### What needs to be done
In the listing below, how many lines hold the string "fill"? Reply with the number and nothing else.

### Extracted material
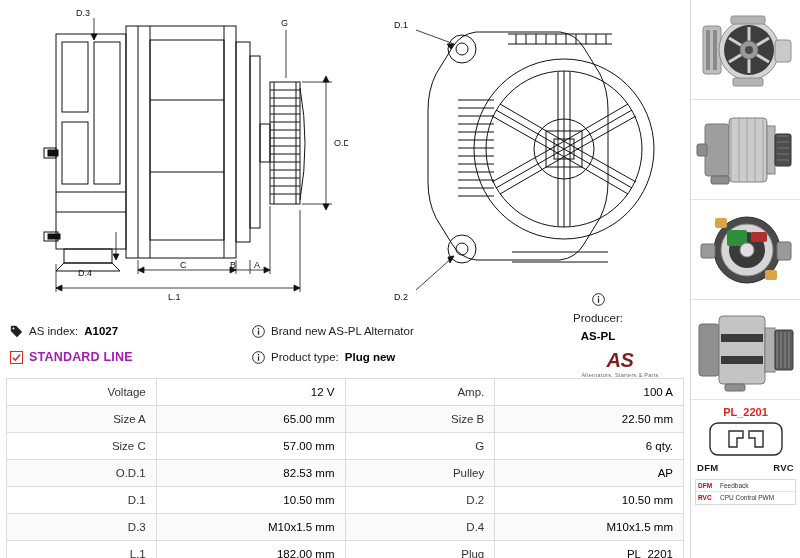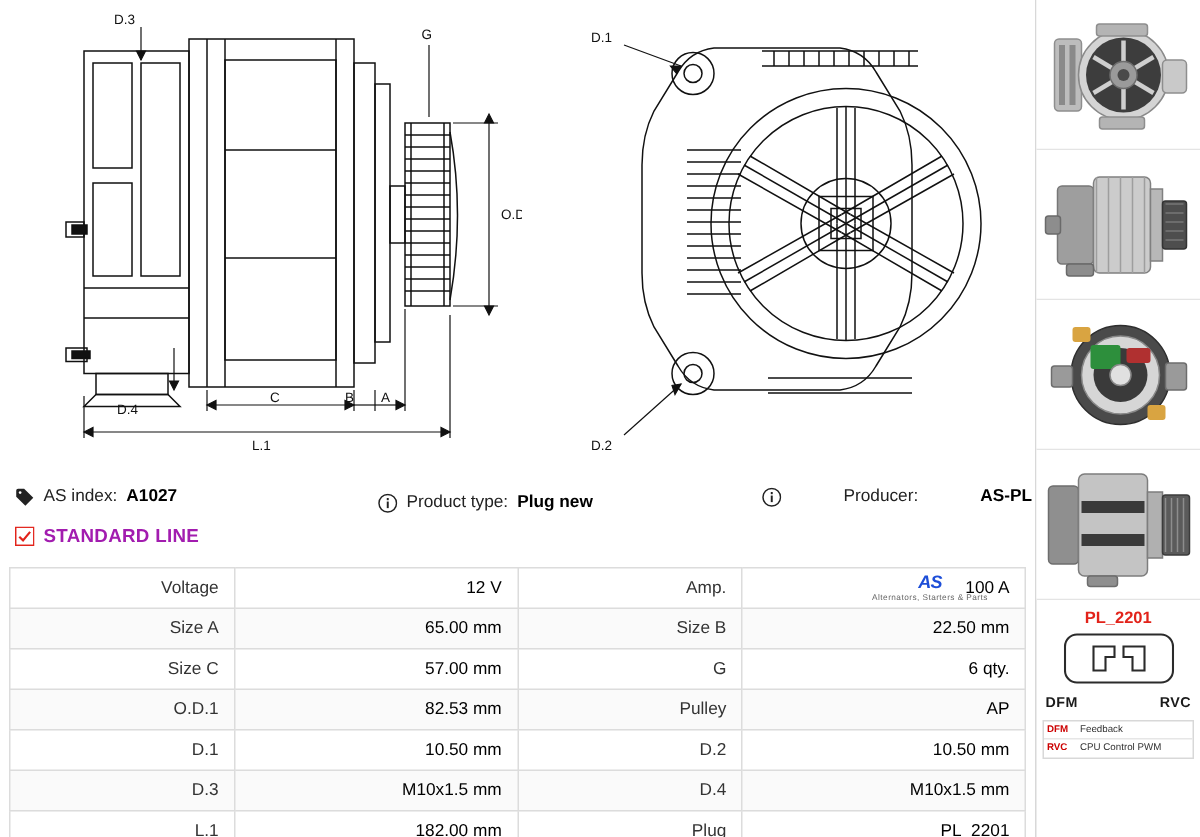--- a/index.html
+++ b/index.html
@@ -101,7 +101,7 @@
   .ico { color: #222; display: inline-flex; }
   .ico svg { display:block; }
   .c3 { text-align: right; }
-  .c3 .info-line { justify-content: space-between; }
+  .c3 .info-line { justify-content: flex-end; flex-direction: column; }
 
   .as-pl-logo {
     position: absolute;

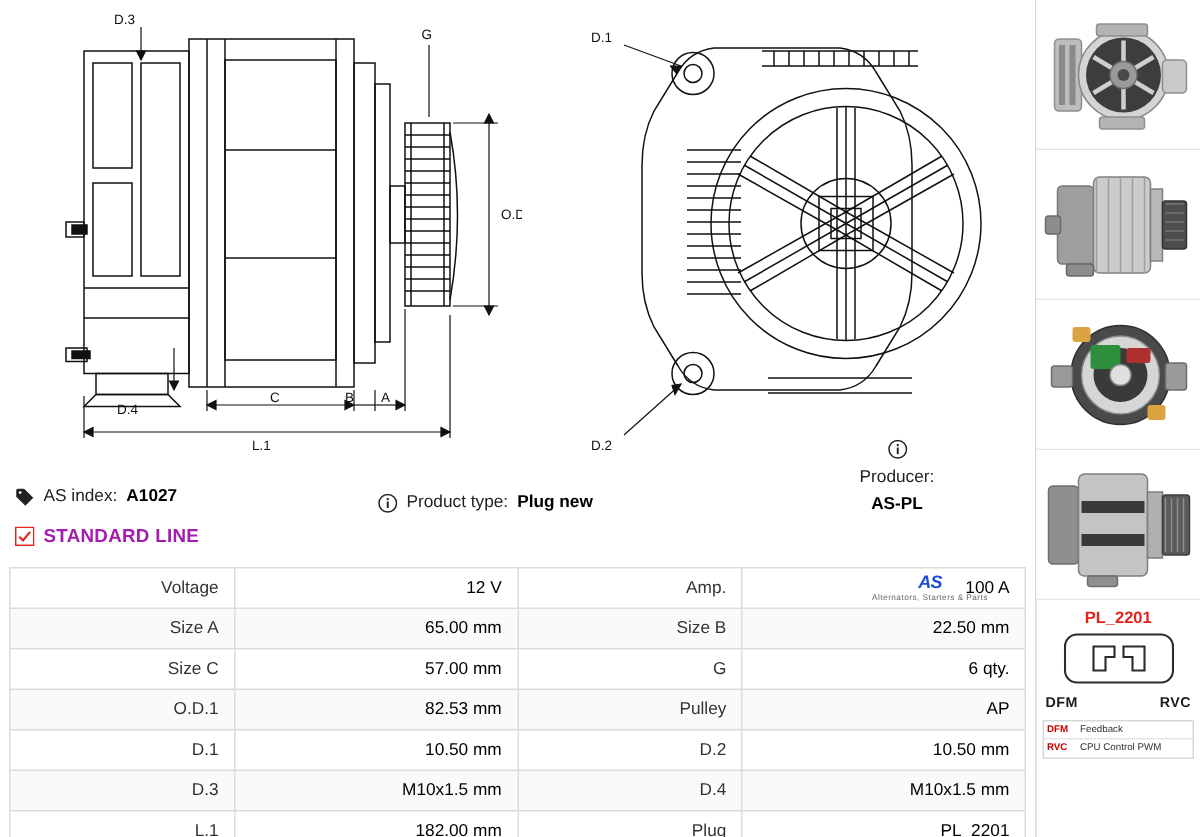--- a/index.html
+++ b/index.html
@@ -317,6 +317,16 @@
     </div>
 
     <div class="info-col c2">
+      <div class="info-line">
+        <span class="ico">
+          <svg width="13" height="13" viewBox="0 0 16 16">
+              <circle cx="8" cy="8" r="7.2" fill="none" stroke="#222" stroke-width="1.2"></circle>
+              <rect x="7.2" y="6.6" width="1.6" height="5.4" fill="#222"></rect>
+              <rect x="7.2" y="3.7" width="1.6" height="1.8" fill="#222"></rect>
+            </svg>
+        </span>
+        <span class="lbl">Brand new AS-PL Alternator</span>
+      </div>
       <div class="info-line second">
         <span class="ico">
           <svg width="13" height="13" viewBox="0 0 16 16">

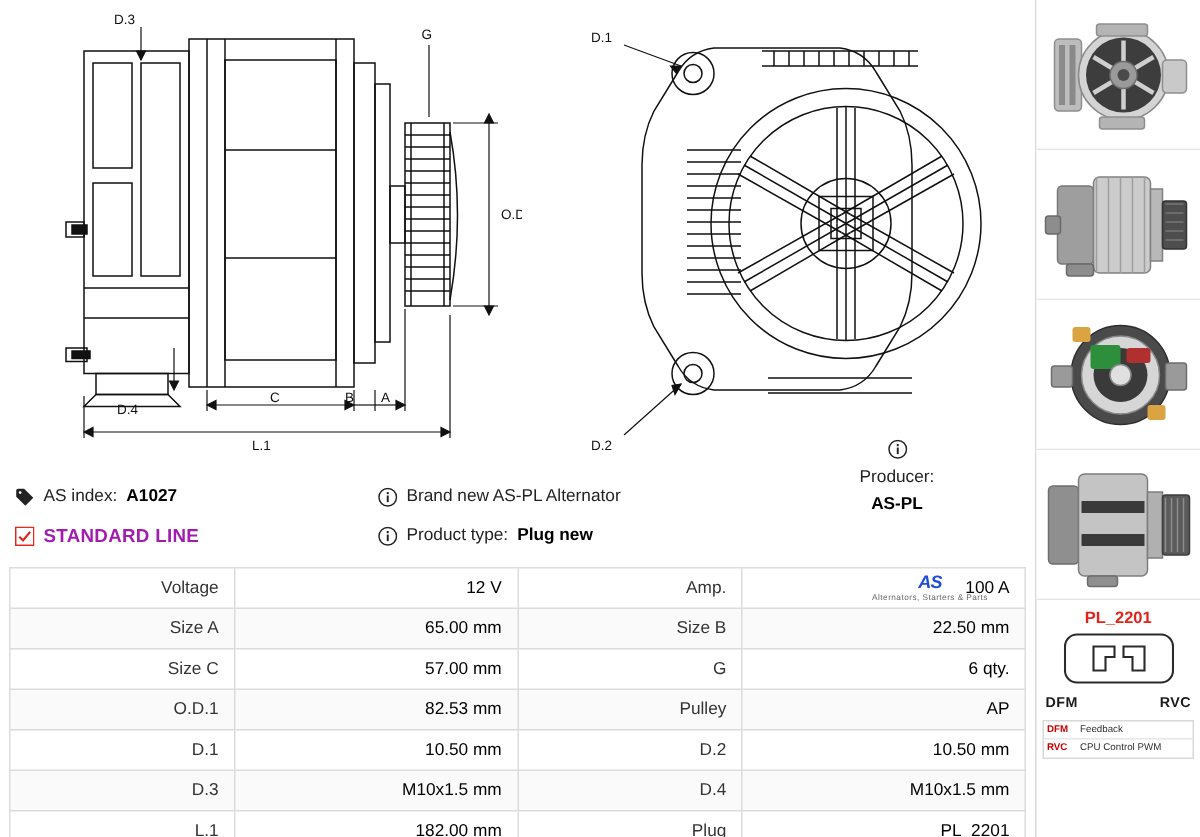--- a/index.html
+++ b/index.html
@@ -110,8 +110,8 @@
     width: 120px;
   }
   .as-pl-logo .mark {
-    font-size: 12px; font-weight: bold; color: #1d4ed8;
-    font-style: italic; letter-spacing: -.5px; line-height: 1; margin-top: 32px;
+    font-size: 20px; font-weight: bold; color: #7f1d1d;
+    font-style: italic; letter-spacing: -.5px; line-height: 1;
   }
   .as-pl-logo .sub {
     font-size: 5.5px; color: #666; letter-spacing: .3px; margin-top: 2px;

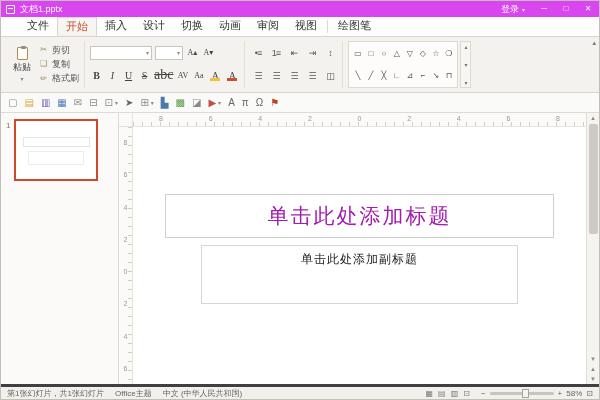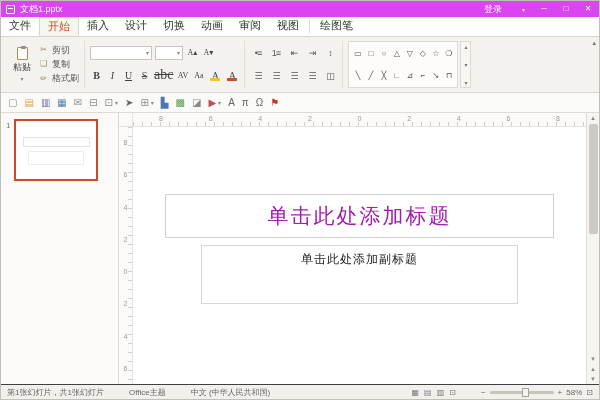--- a/index.html
+++ b/index.html
@@ -12,7 +12,7 @@
   .appicon{width:9px;height:9px;border:1px solid #fff;border-radius:1px;margin-right:5px;position:relative}
   .appicon::before{content:"";position:absolute;left:1px;right:1px;top:2px;height:1px;background:#fff}
   .tb-spacer{flex:1}
-  .login{margin-right:20px}
+  .login{margin-right:3px}
   .caret{font-size:6px;color:rgba(255,255,255,.85);margin-right:8px}
   .win-btn{width:22px;text-align:center;line-height:16px;font-size:8px}
 

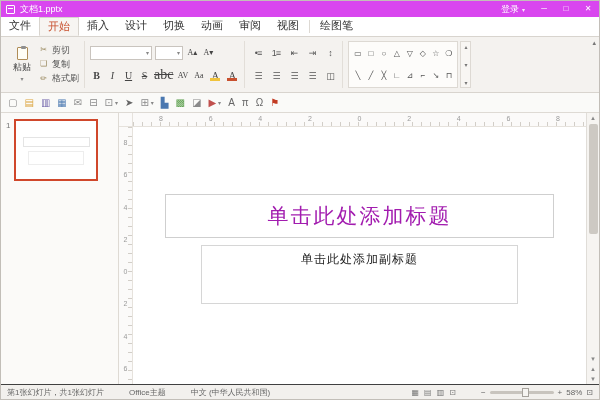--- a/index.html
+++ b/index.html
@@ -17,7 +17,7 @@
   .win-btn{width:22px;text-align:center;line-height:16px;font-size:8px}
 
   
-  .tabrow{flex:0 0 19px;background:#fff;border-bottom:1px solid #d8d4ce;display:flex;align-items:stretch;font-size:11px;color:#333;padding-left:0}
+  .tabrow{flex:0 0 19px;background:#fff;border-bottom:1px solid #d8d4ce;display:flex;align-items:stretch;font-size:11px;color:#333;padding-left:18px}
   .tab{padding:0 8px;line-height:17px}
   .tab.active{border:1px solid #d8d4ce;border-bottom-color:#f4f2ef;background:#f7f5f2}
   .tabsep{width:1px;background:#ddd9d3;margin:3px 2px}

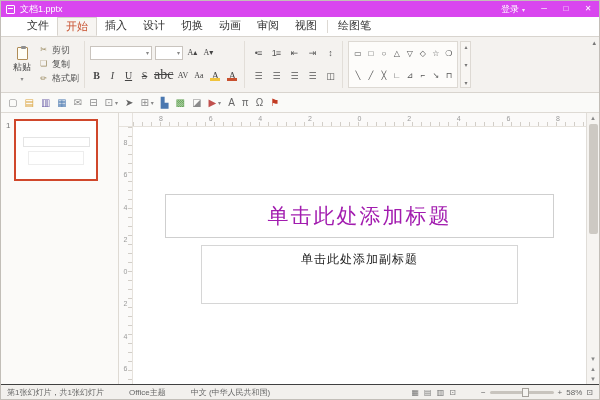--- a/index.html
+++ b/index.html
@@ -80,7 +80,7 @@
   .sc-nav{line-height:10px;font-size:6px}
 
   
-  .statusbar{flex:0 0 15px;background:#f2f0ed;border-top:1px solid #404040;display:flex;align-items:center;font-size:8px;color:#666;padding:0 6px;gap:25px}
+  .statusbar{flex:0 0 15px;background:#f2f0ed;border-top:3px solid #404040;display:flex;align-items:center;font-size:8px;color:#666;padding:0 6px;gap:11px}
   .sb-spacer{flex:1}
   .sb-views{display:flex;gap:5px;font-size:8px;color:#777}
   .sb-zoom{display:flex;align-items:center;gap:4px}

### Exercise result
3